Northern Ireland, Part 2: Tweets from the Journey to Peace
There was a time when Palestinian and Israeli flags were ubiquitous in Belfast, with Catholic Republicans flying the Palestinian, and Protestant Unionists the Israeli. When an Israeli filmmaker knocked on the doors of a Unionist and asked why he was flying the Israeli flag, he shrugged and said, "I have that flag because it bothers them (Catholics) over there."
Wherever there are trees, the blackbird's song.
I am ashamed to say I barely knew the existence of John Hume before I arrived in Northern Ireland. Was he the least known figure in the Northern Ireland Peace Process? Despite racism and violence, Hume held to nonviolence: "Difference is of the essence of humanity. Difference is an accident of birth and it should therefore never be the source of hatred or conflict. The answer to difference is to respect it. Therein lies a most fundamental principle of peace: respect for diversity."
"The night can sweat with terror as before/We pieced our thoughts into philosophy,/And planned to bring the world under a rule,/Who are but weasels fighting in a hole." W.B. Yeats
A wee something going on in my neck of the woods; one hundred "loyalists" in balaclavas hurling stones over the wall against their mirrors. I won't be going anywhere near the interfaces on East Belfast tonight.
Later, our driver to Derry recounts that he lives in the Short Strand, the Catholic enclave in East Belfast, and was hit by something thrown over the wall, ended up with seven staples in his head. "I woke up in an ambulance."
The legendary Baroness May Blood, on Northern Ireland: "I liken it to cosmetic surgery. We have changed the appearance of the place, but we haven't dealt with the underlying problem."
First smell, upon arrival into Belfast, was manure, from nearby fields somewhere we couldn't see.
I never thought I would say this, but the riot police in Northern Ireland use Gandhian methods of nonviolence to keep sectarian mobs from assaulting each other.
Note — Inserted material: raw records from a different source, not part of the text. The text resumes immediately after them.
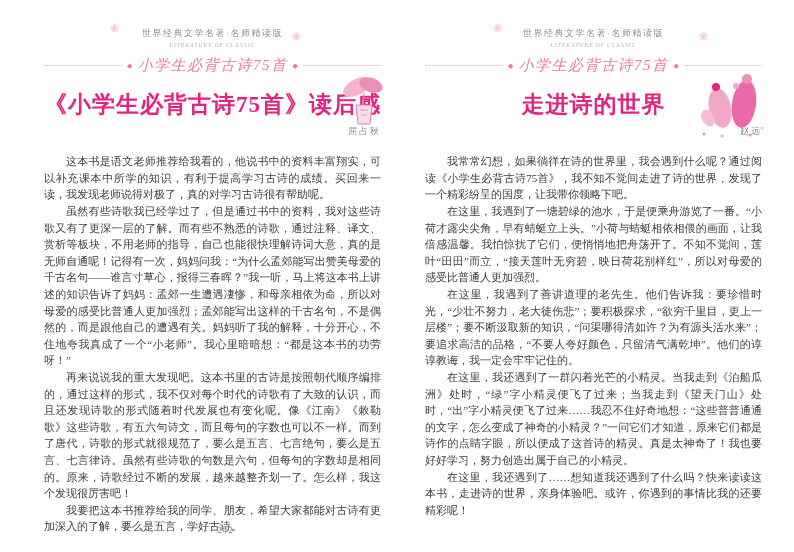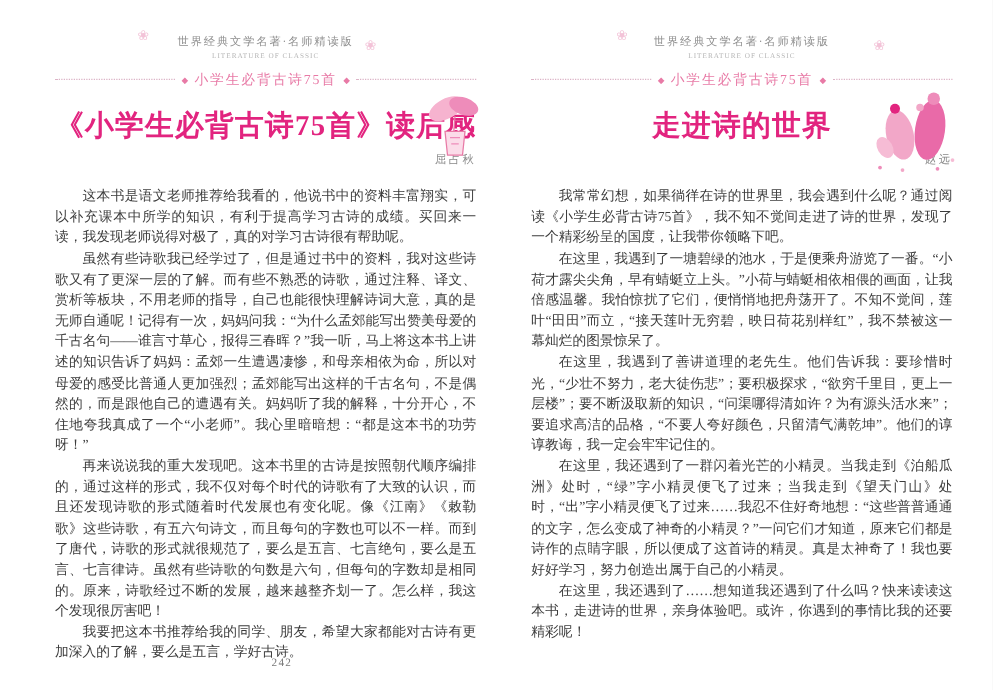"小学生必背古诗75首" .band-label { font-size: 11px -> 15px; font-style: none -> italic }
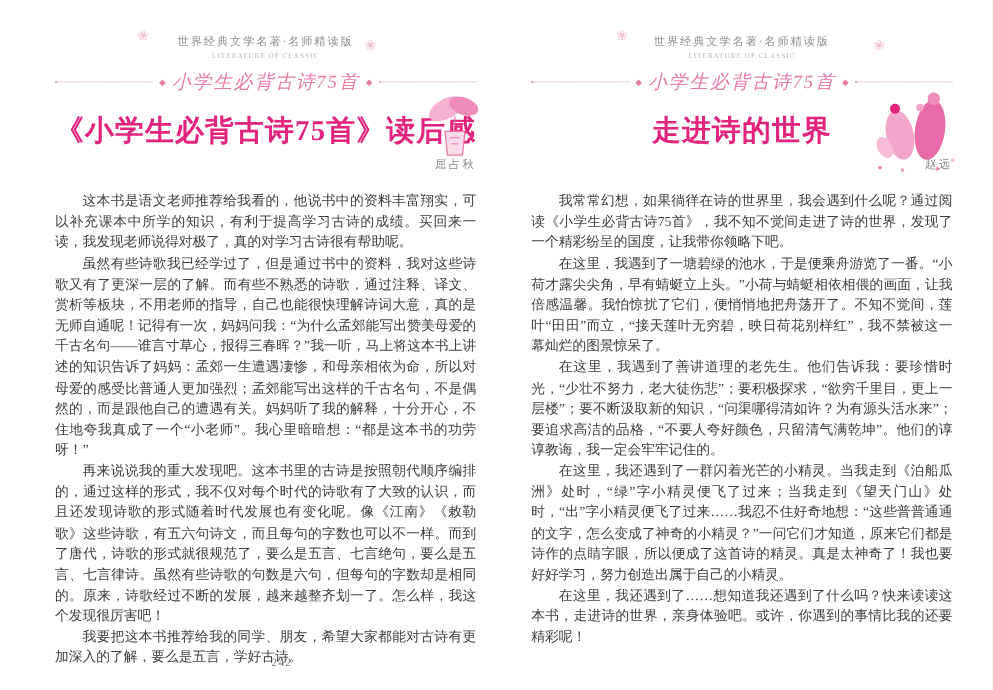"在这里，我遇到了一塘碧绿的池水，于是便乘舟游览了一番。“小荷才露尖尖角，早有蜻蜓" p { text: 我不禁被这一幕灿烂的图景惊呆了 -> 所以对母爱的感受比普通人更加强烈 }
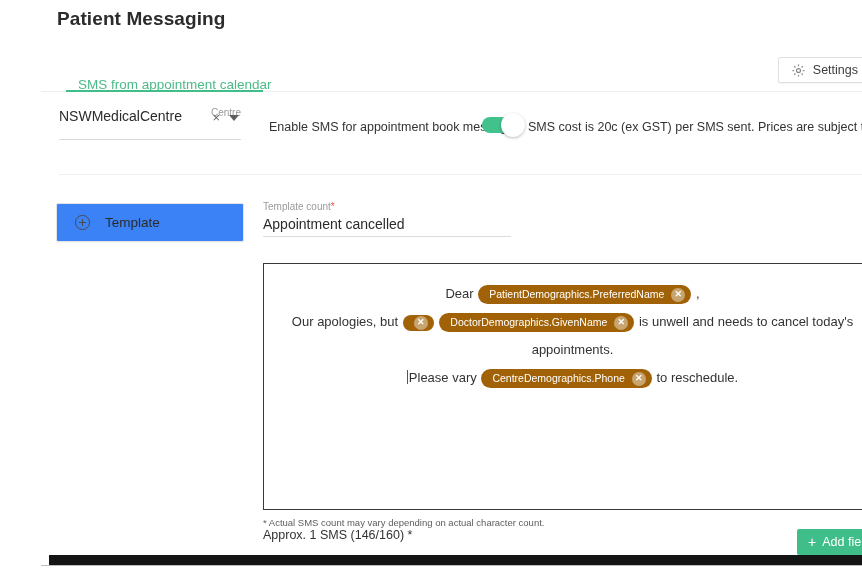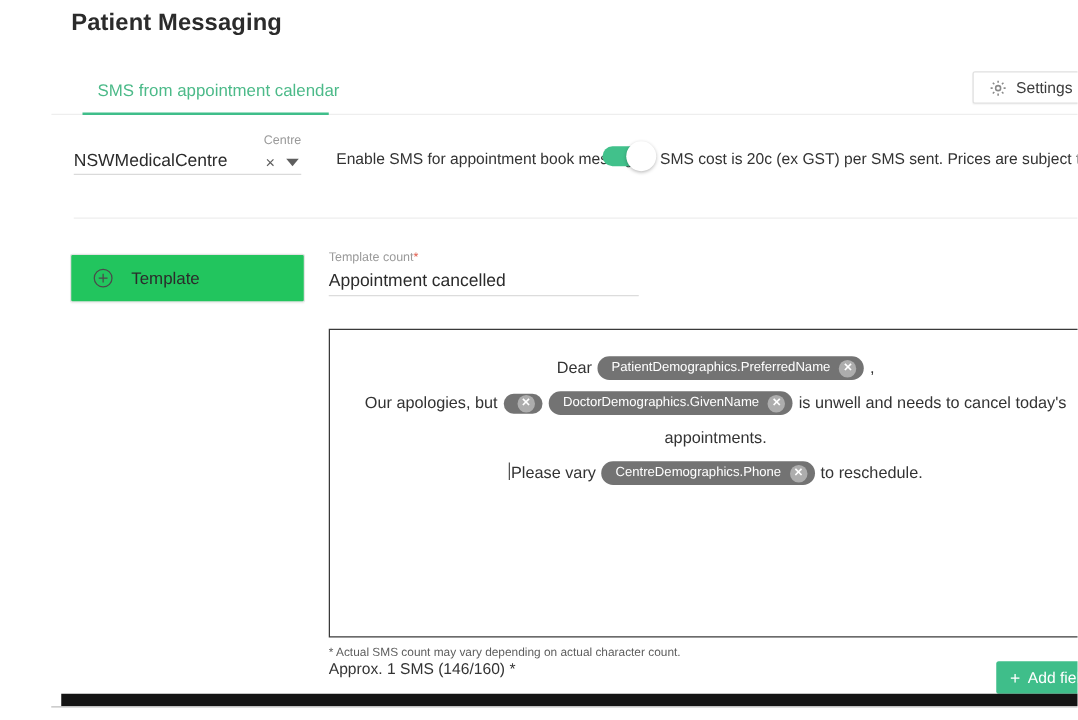"SMS from appointment calendar" .tab { align-items: center -> flex-end }
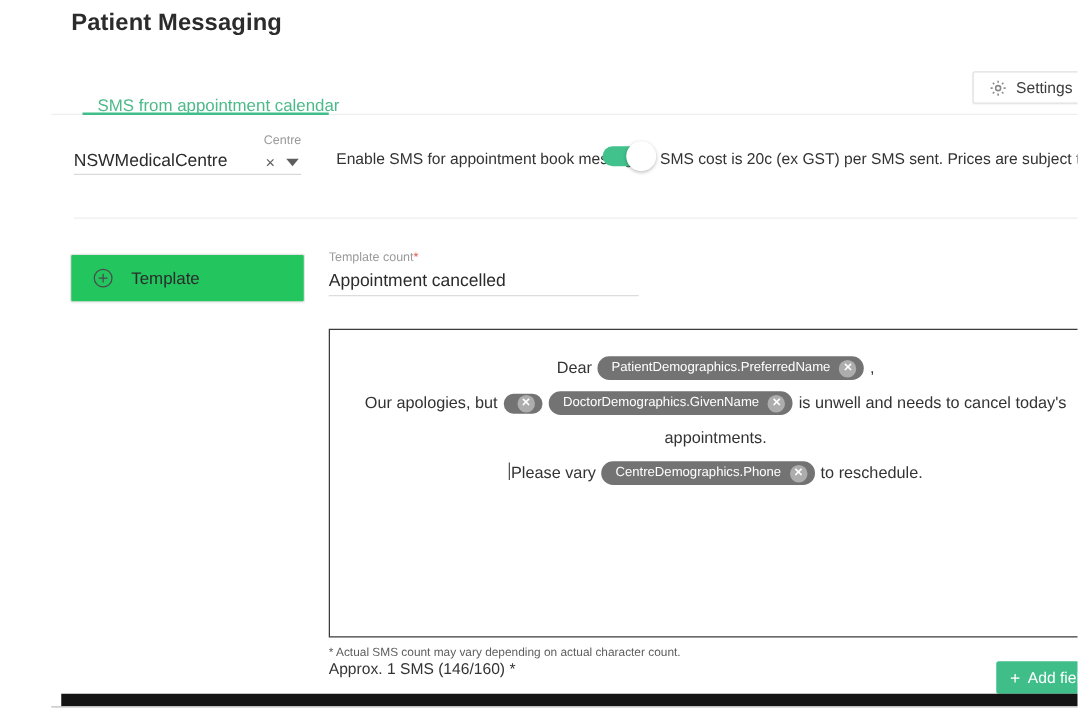"NSWMedicalCentre" .centre-value-row { padding-bottom: 2px -> 14px }
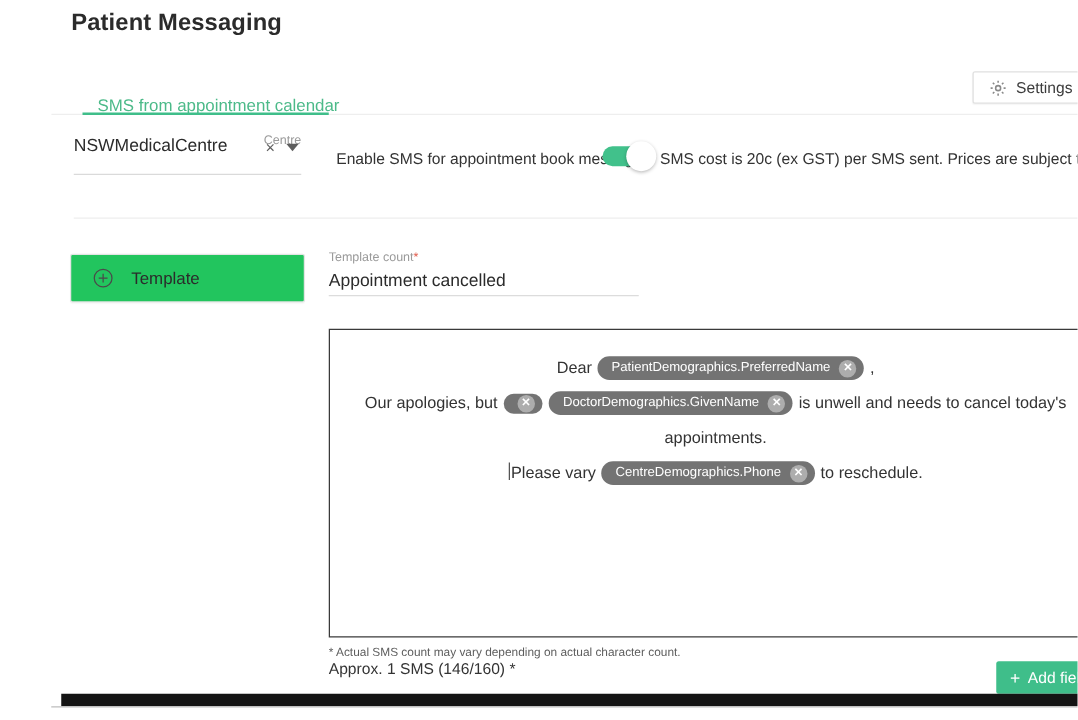"Template" .template-btn { background: #22c55e -> #3b82f6 }
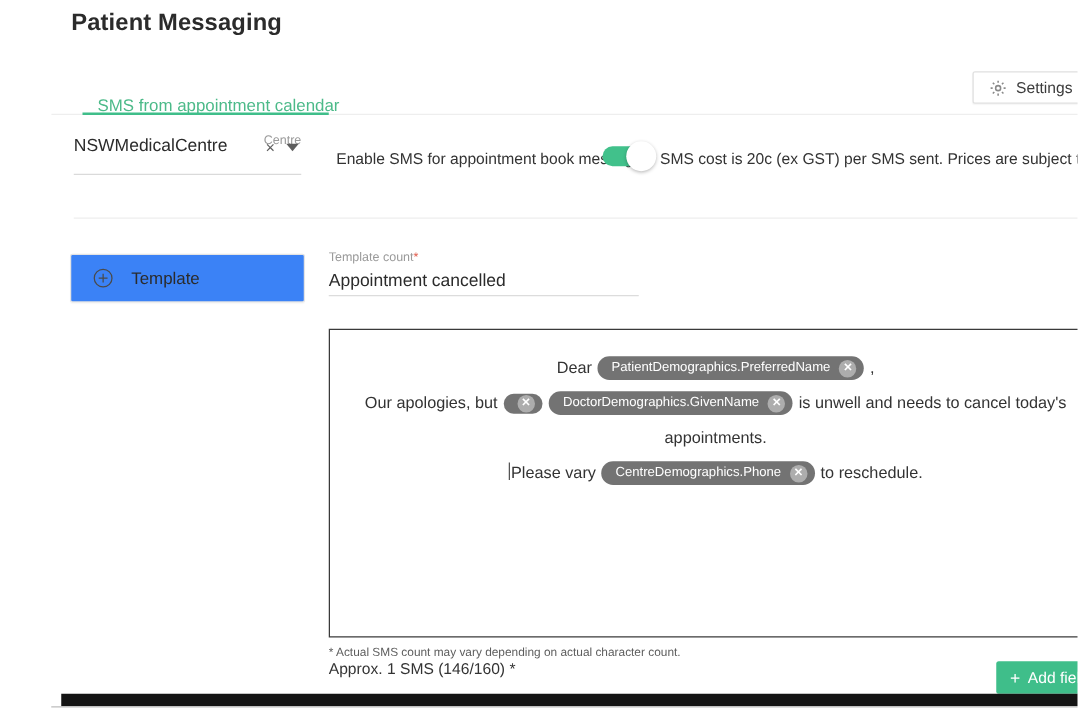"PatientDemographics.PreferredName" .chip { background: #737373 -> #a16207 }
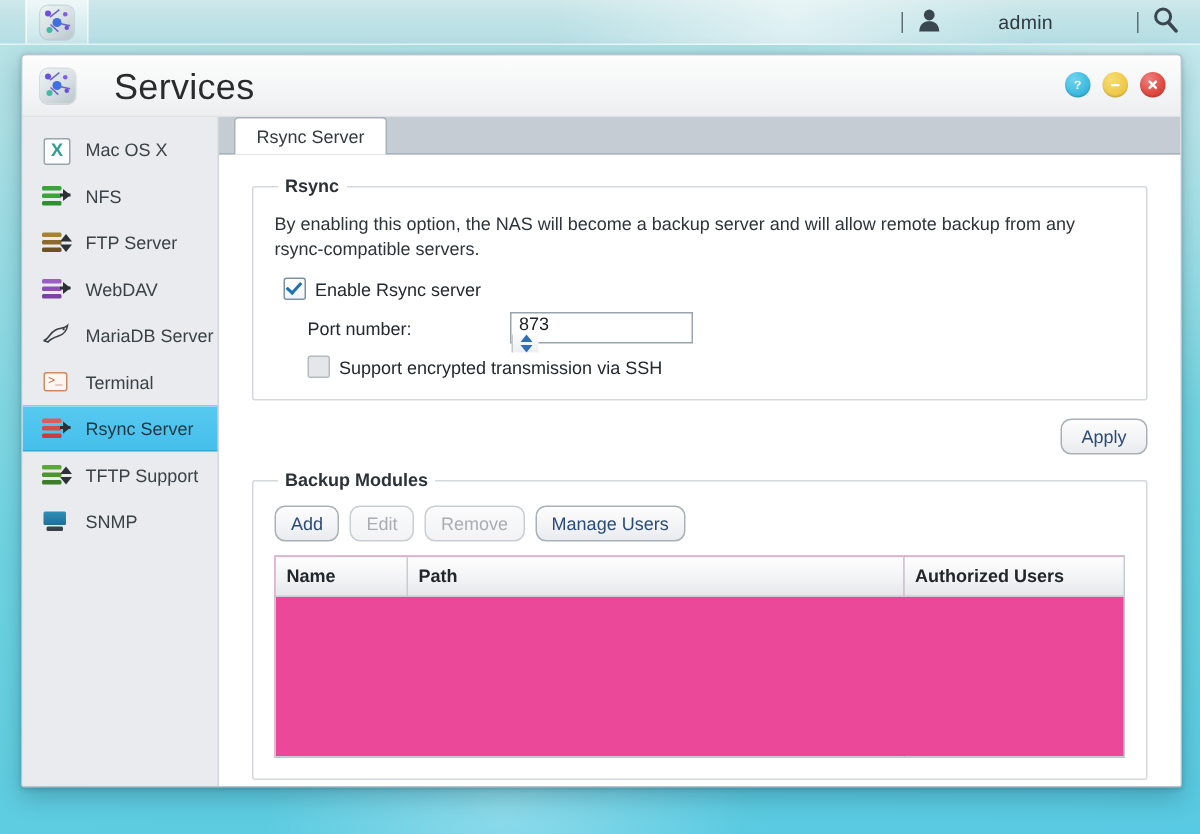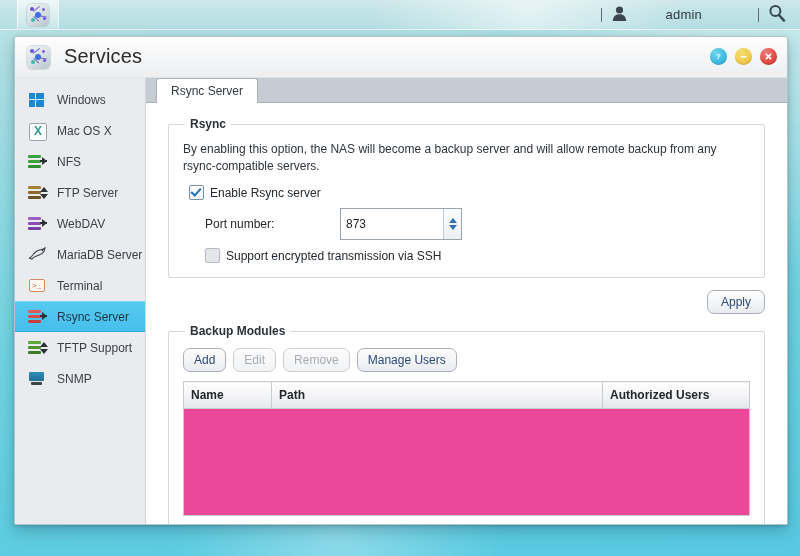"Services" #window-title { font-size: 20px -> 24px; left: 49px -> 61px }
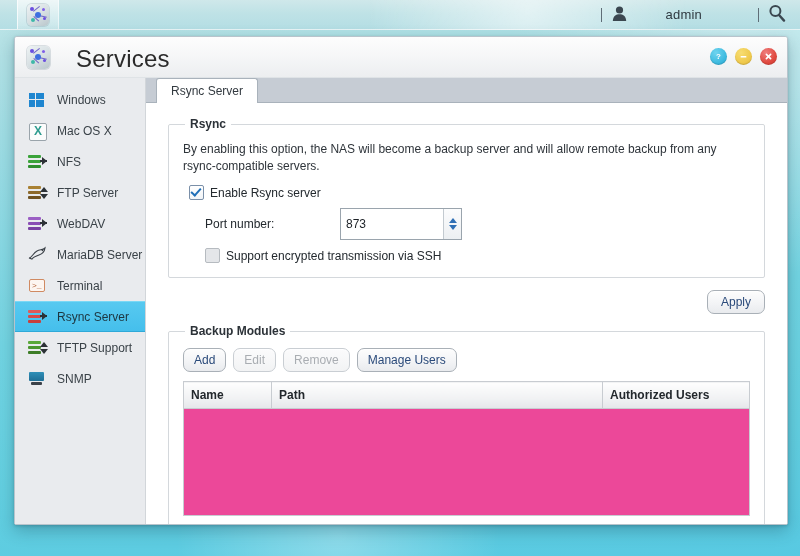"Windows" div.side-item { html: <div> <span> <span> <span></span> <span></span> <span></span> <span></span> </span> </span> <span>Windows</span> </div> -> none }
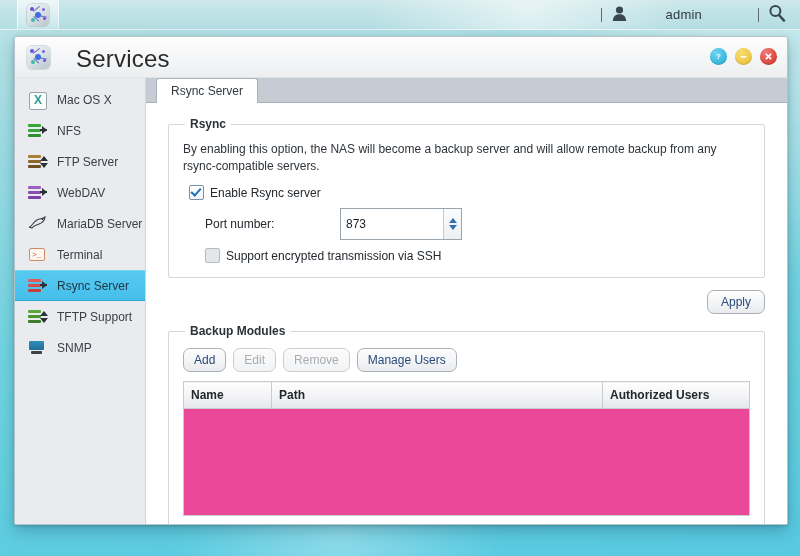"873" .spinner { flex-direction: none -> column; height: 32px -> 21px }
Peace-keeping, indeed.
A former IRA killer: "every day I pass the pass I shot the British soldier, it's just up the street there, I cross myself and pray for his family."
A former UDA killer, after talking with the other side, gets questioned about it by his own. His reply: "What's the craic? His blood is red, just like yours."
A girl from Donegal, in a Derry mall, recommends a sight to see. It has nothing to do with any bloody history.
The curator of the Museum of Free Derry, whose brother was killed on Bloody Sunday, and who once said that he'll "never forgive the bloody British bastards," was oddly at peace, after the Saville Commission report vindicated his brother's innocence.
I heard a gunshot from my behind, and I felt a pain in my temple and my eyes started to fill up with blood, and I thought, if I can only keep my eyes open, I'll live.
"I am content to live it all again,/And yet again."
I am content to live it all again,/And yet again.